Friday, January 15, 2010

Little children, headache; big children, heartache. ~Italian Proverb

I guess I'm not so good at this blogging thing. Four months is an awful long silence. I am not sure why I have been silent for so long - perhaps I was waiting to be able to share some good news, but it looks like I would be waiting forever. So, this is what the last few months have looked like for my son:

- drug use has continued
- counseling (family and individual has thus far not helped)
- the trying to not be enablers has not helped (no car, no cell phone, no money etc.) Justin always finds ways to get the drugs that he needs, with or without our help
- we have learned more about the extent of our son's addiction. someone once commented earlier that it sounded like my son was using more than weed and they were so right. he has been abusing prescription pills as well. lately, his pill of choice is called dexedrine
- Justin will be eighteen in exactly one month and I am terrifed that we will lose him completely
- my marriage? done. the one thing I had left has finally collapsed under the pressure of having a drug addicted child. we are still living together, but have agreed that there is nothing left to salvage of our relationship at this point. my husband has given up on my son.
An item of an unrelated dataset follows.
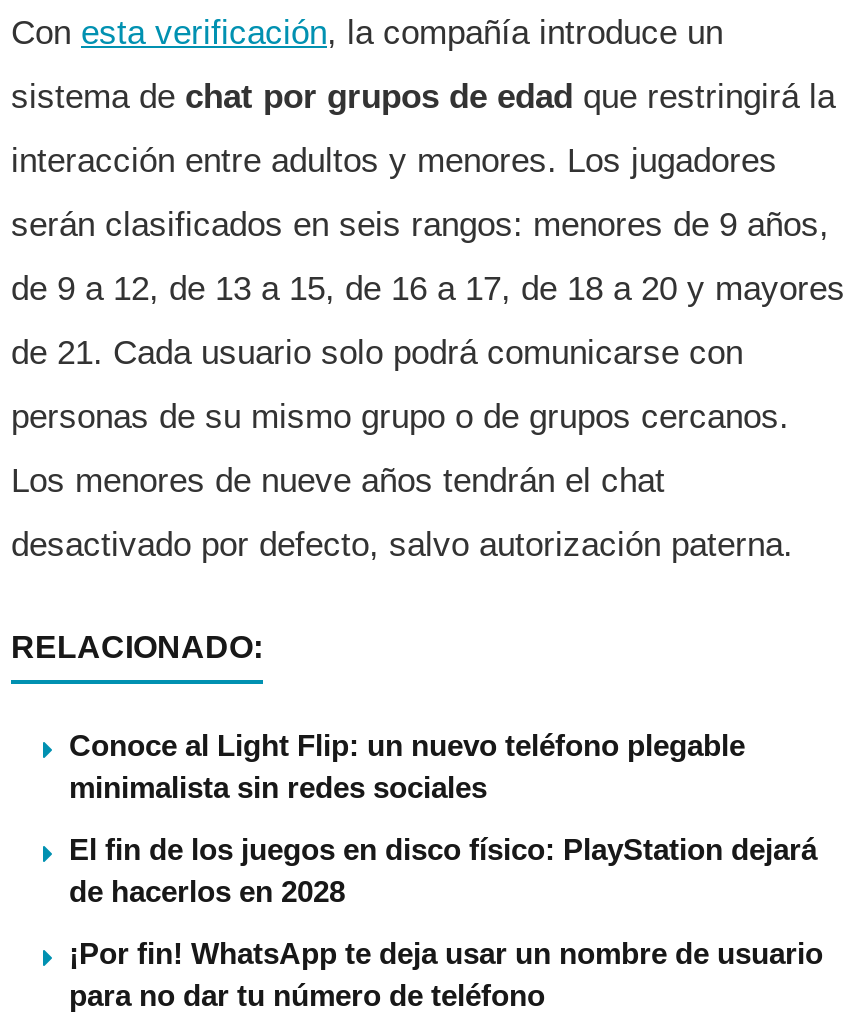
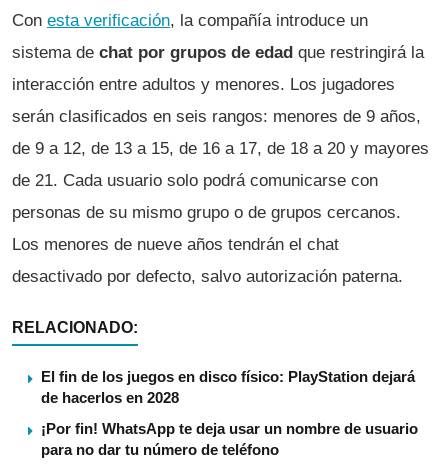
- Conoce al Light Flip: un nuevo teléfono plegable
- minimalista sin redes sociales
I have not. Perhaps, I am a fool and will end up losing both my husband and son at the end - if this ever ends
- the lying, stealing, manipulating and every other consequence of drug abuse have continued with my son
- my son is but a shadow of his former self. no ambition. no goals. the drugs that promised him so much happiness have taken everything away

All of the things I stated earlier about healing myself first? That hasn't worked out so well. I am so emotionally invested in my son that I just can't seem to get my own life on track until I get his back first.

I am overwhelmed and so sad. I feel like the battle has been lost.

Final score: Mom: Zero Drugs: One million. I surrender.